▶ Records provided:
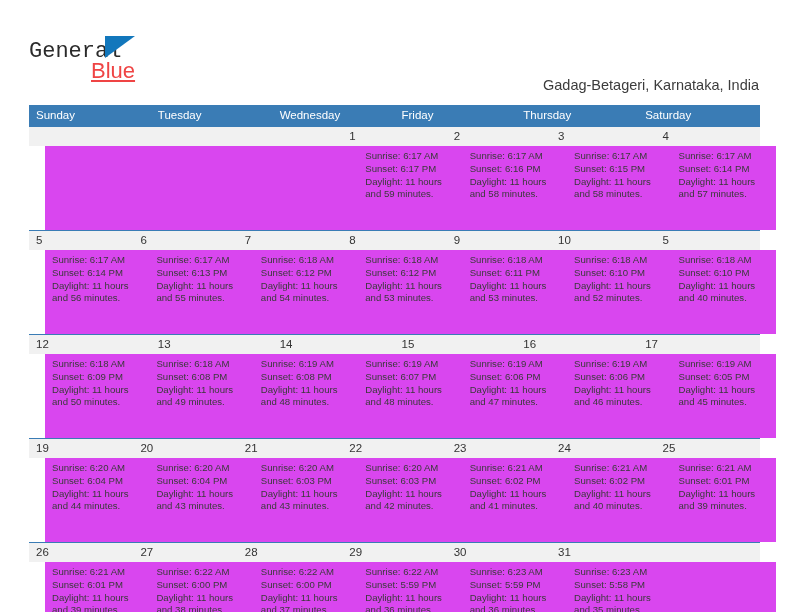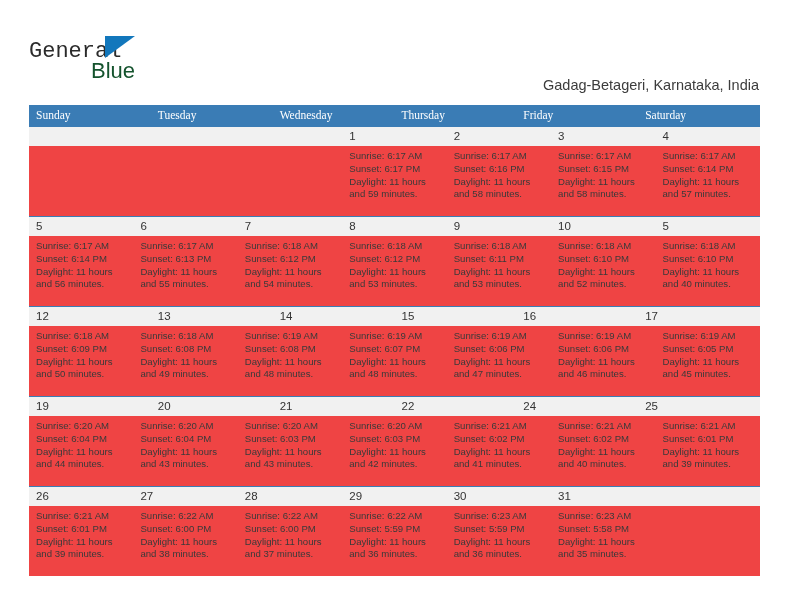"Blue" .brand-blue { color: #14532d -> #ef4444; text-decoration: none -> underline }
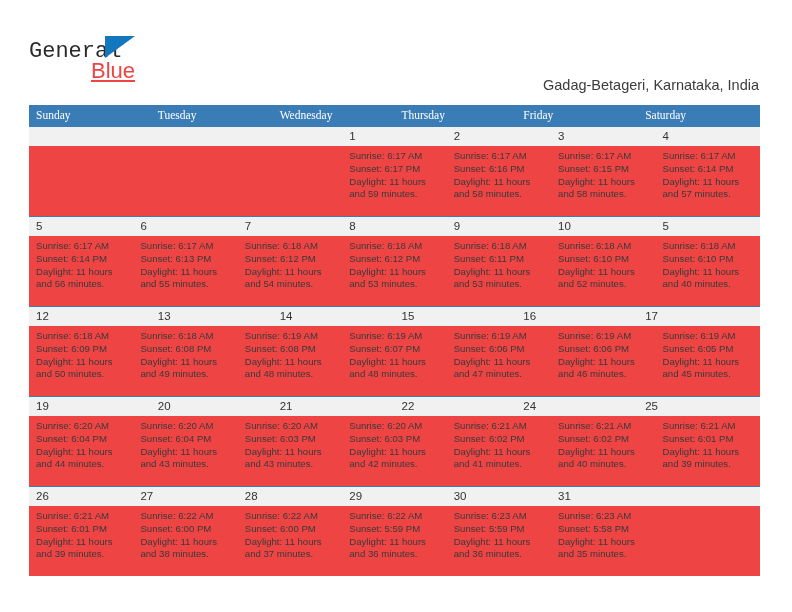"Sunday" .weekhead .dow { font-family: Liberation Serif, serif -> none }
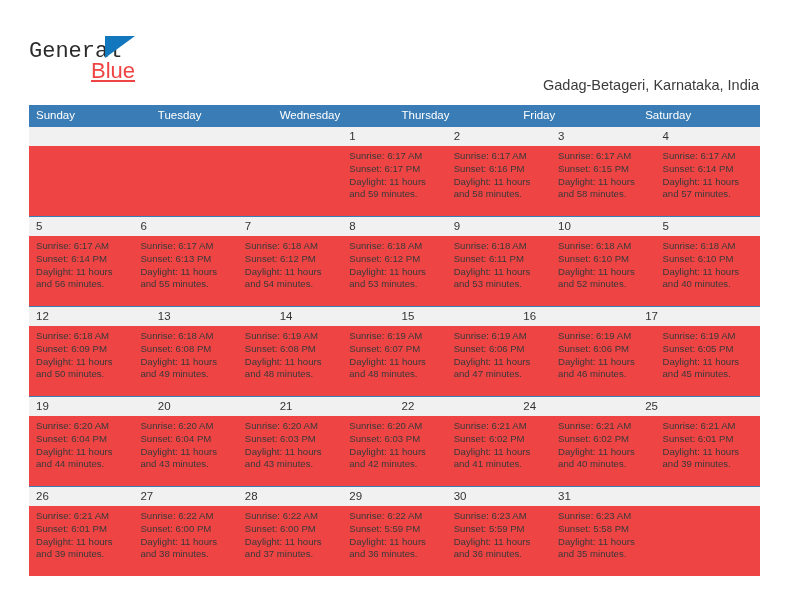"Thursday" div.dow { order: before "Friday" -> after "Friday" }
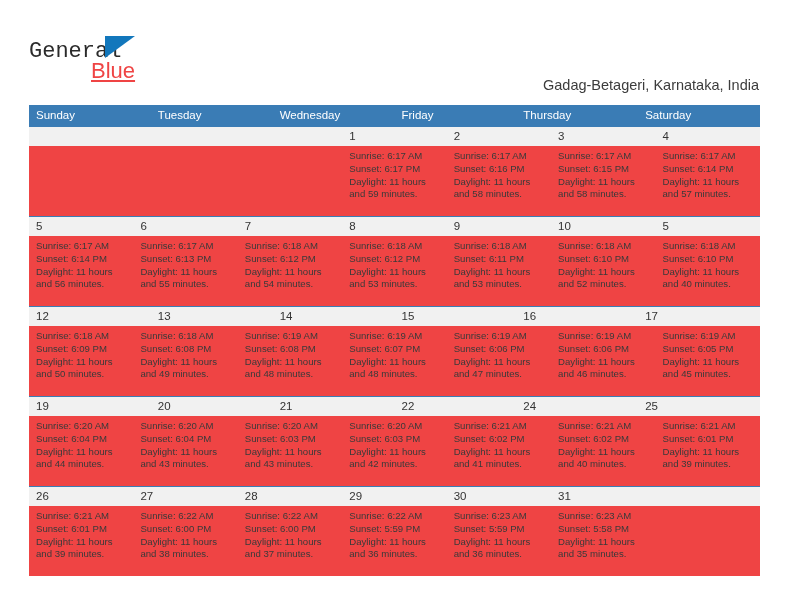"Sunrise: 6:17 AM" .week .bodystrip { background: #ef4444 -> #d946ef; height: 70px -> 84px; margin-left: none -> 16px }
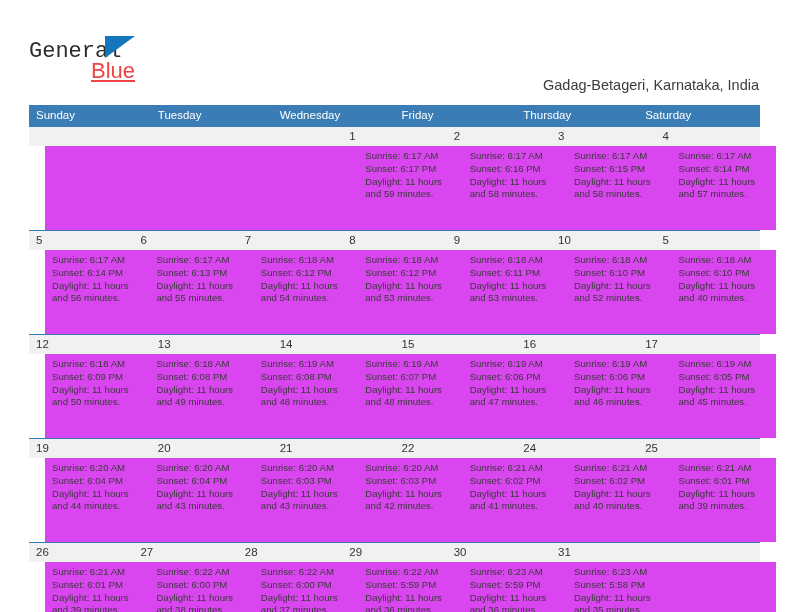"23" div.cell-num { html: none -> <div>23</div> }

...

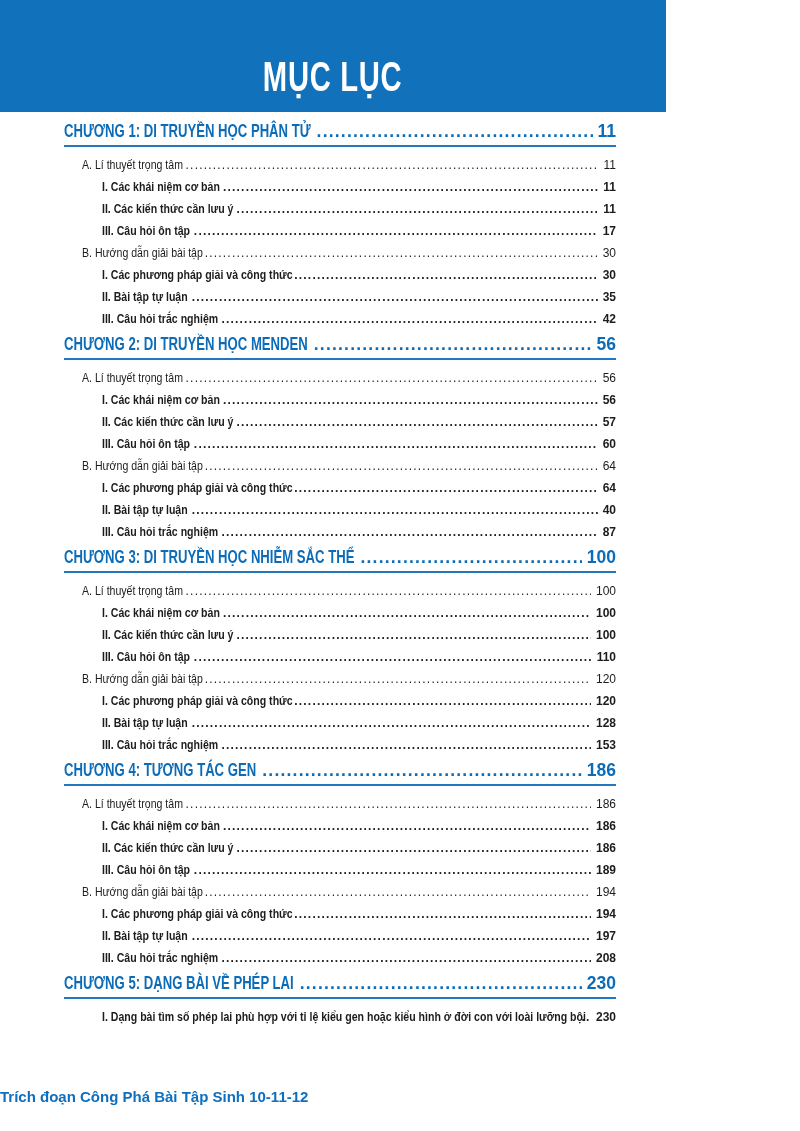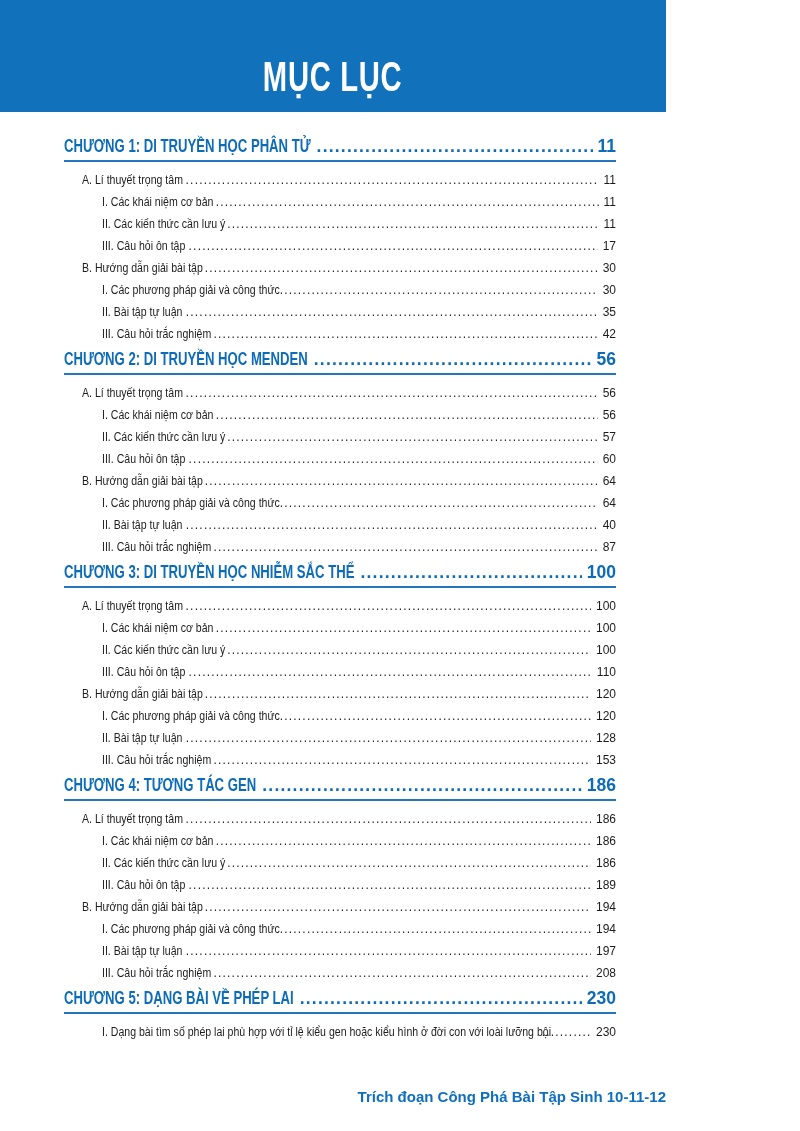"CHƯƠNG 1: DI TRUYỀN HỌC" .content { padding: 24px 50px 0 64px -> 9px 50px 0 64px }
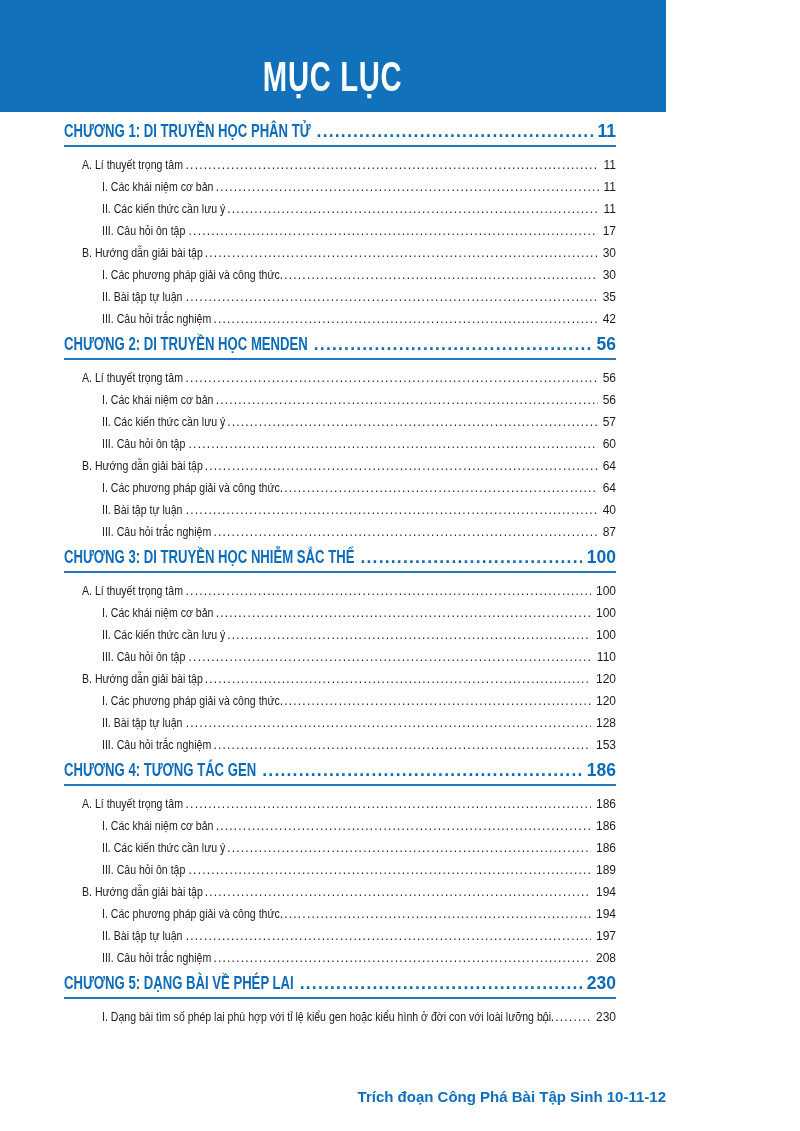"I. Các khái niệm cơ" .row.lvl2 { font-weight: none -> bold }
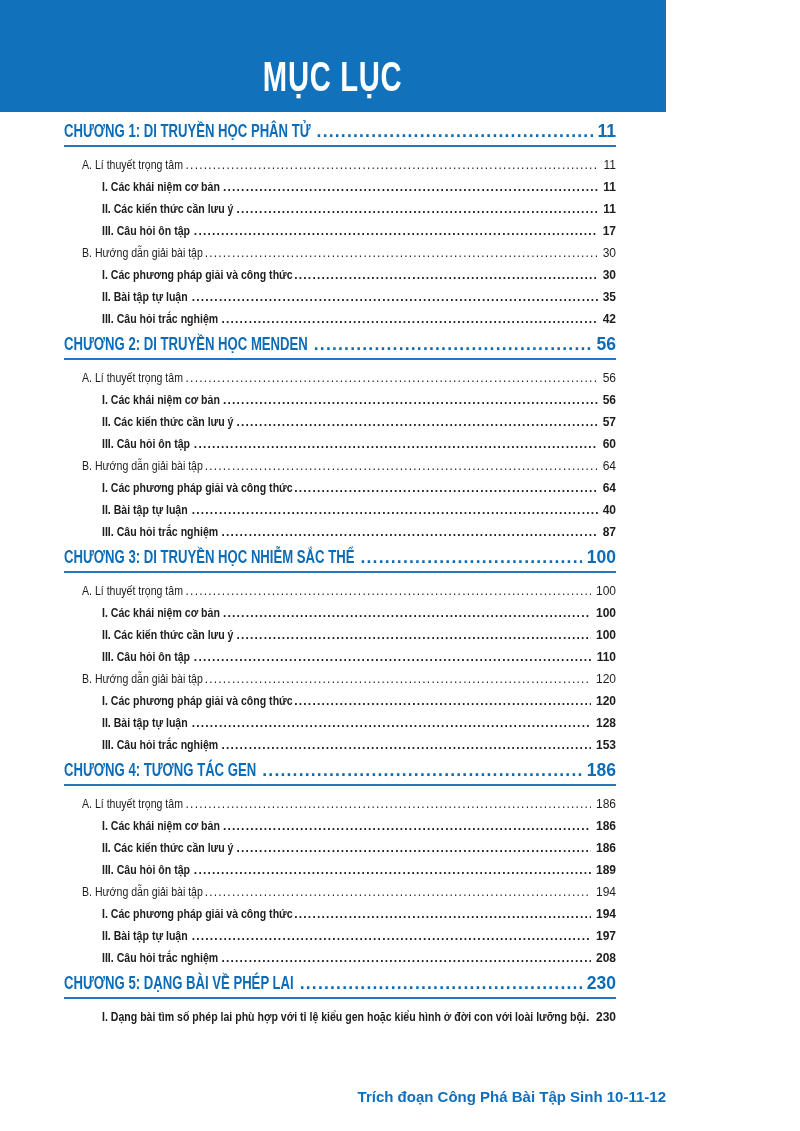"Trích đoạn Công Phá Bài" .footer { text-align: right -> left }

==

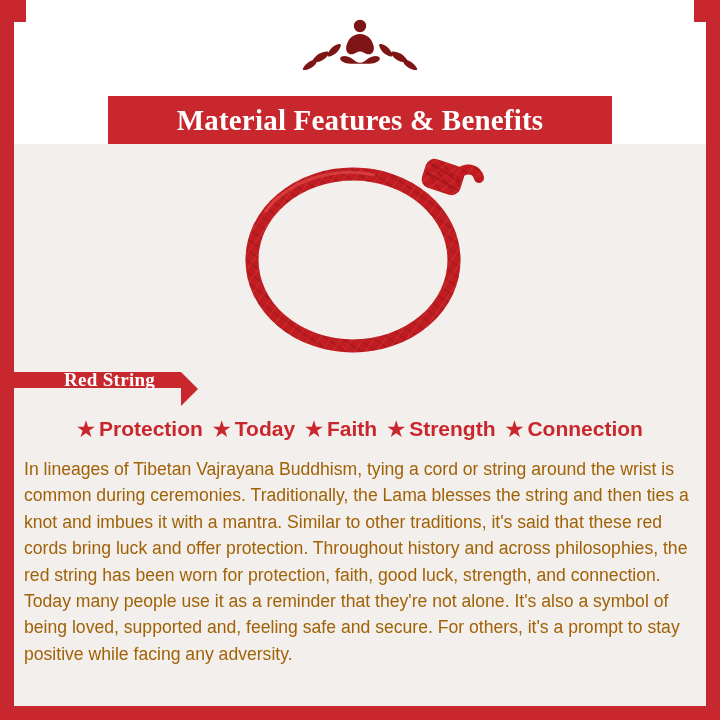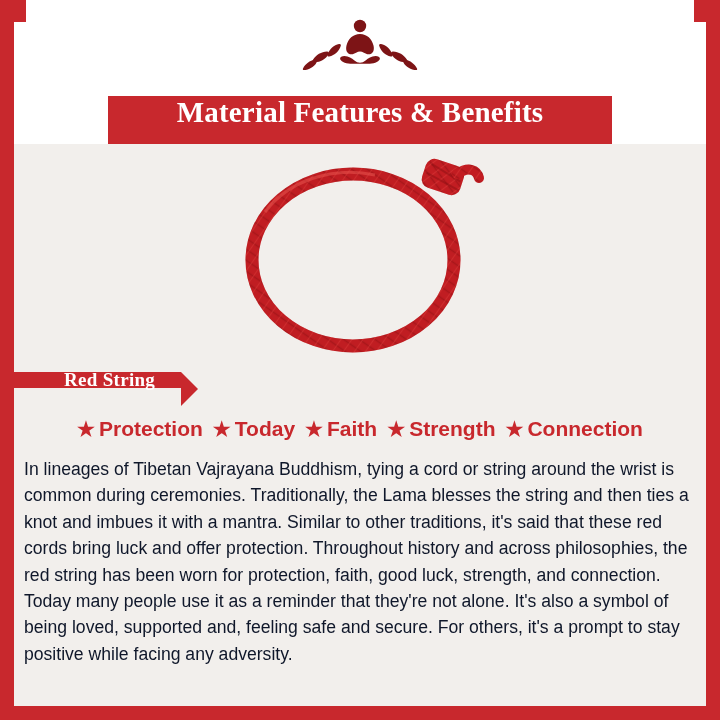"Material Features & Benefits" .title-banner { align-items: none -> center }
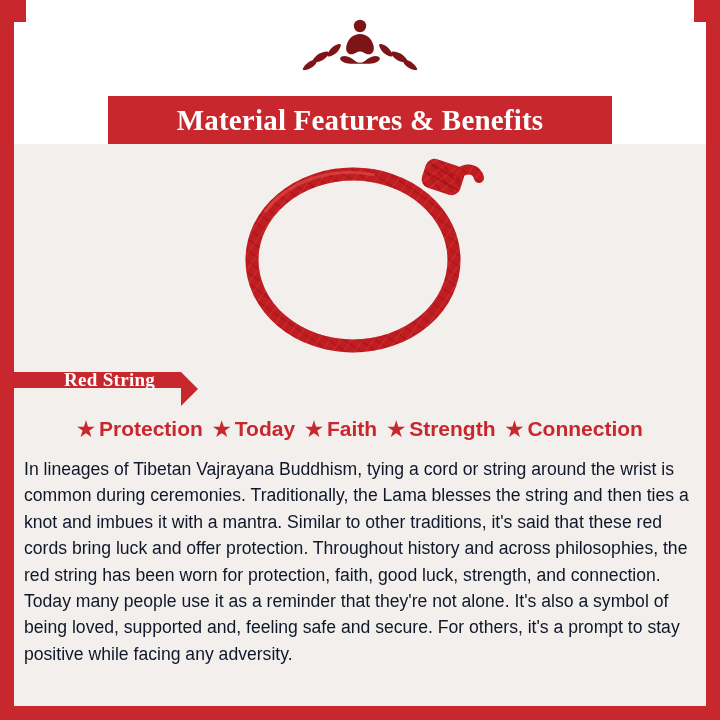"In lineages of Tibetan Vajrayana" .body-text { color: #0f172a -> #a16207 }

▶ Problem to work on: Above are the records; copy exactly the lines from the one with "background: #ef4444 ->" through the one with "html: none ->", including both, and nothing more. Leave out pictures.

▶ Reply:
"Sunrise: 6:17 AM" .week .bodystrip { background: #ef4444 -> #d946ef; height: 70px -> 84px; margin-left: none -> 16px }
"23" div.cell-num { html: none -> <div>23</div> }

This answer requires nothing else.